• [Task input]:
◇ ◇ ◇

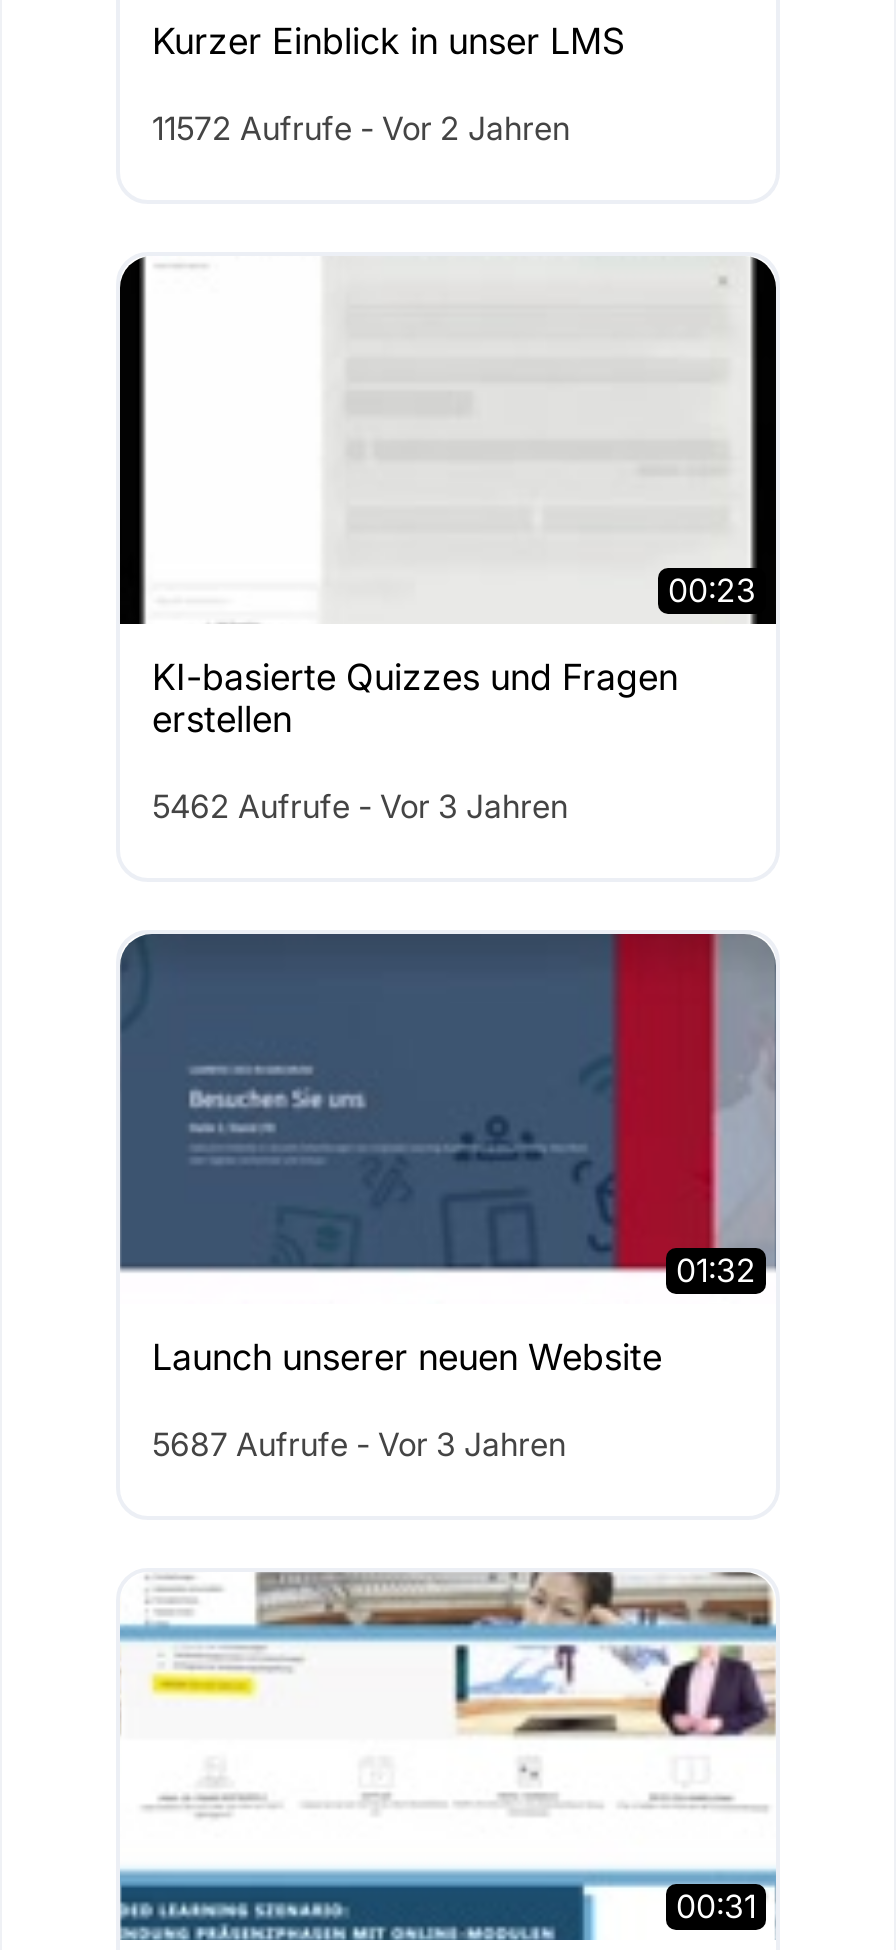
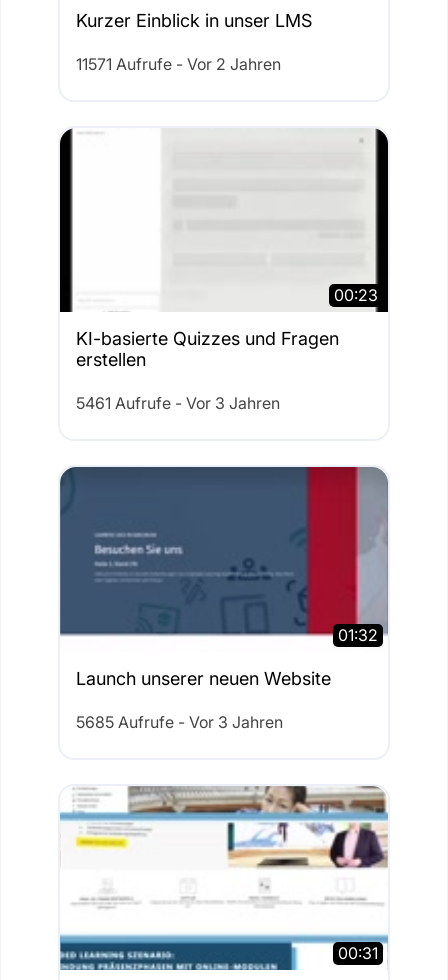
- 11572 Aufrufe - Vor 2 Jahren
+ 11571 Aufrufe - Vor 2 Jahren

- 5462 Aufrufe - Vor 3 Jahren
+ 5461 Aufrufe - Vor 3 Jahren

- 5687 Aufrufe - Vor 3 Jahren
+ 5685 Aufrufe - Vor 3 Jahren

◇ ◇ ◇

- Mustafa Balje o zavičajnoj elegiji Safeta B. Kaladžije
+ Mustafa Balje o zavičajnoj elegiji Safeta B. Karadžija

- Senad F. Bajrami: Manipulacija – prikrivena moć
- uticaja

◇ ◇ ◇

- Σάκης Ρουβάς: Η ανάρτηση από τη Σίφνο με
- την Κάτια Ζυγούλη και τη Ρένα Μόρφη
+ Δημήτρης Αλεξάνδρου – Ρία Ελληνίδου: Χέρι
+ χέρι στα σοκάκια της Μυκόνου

◇ ◇ ◇

• [Exercise goal]: Filter the data above by the word "Mustafa" and copy every line that matches.

• [Reply to the task]:
- Mustafa Balje o zavičajnoj elegiji Safeta B. Kaladžije
+ Mustafa Balje o zavičajnoj elegiji Safeta B. Karadžija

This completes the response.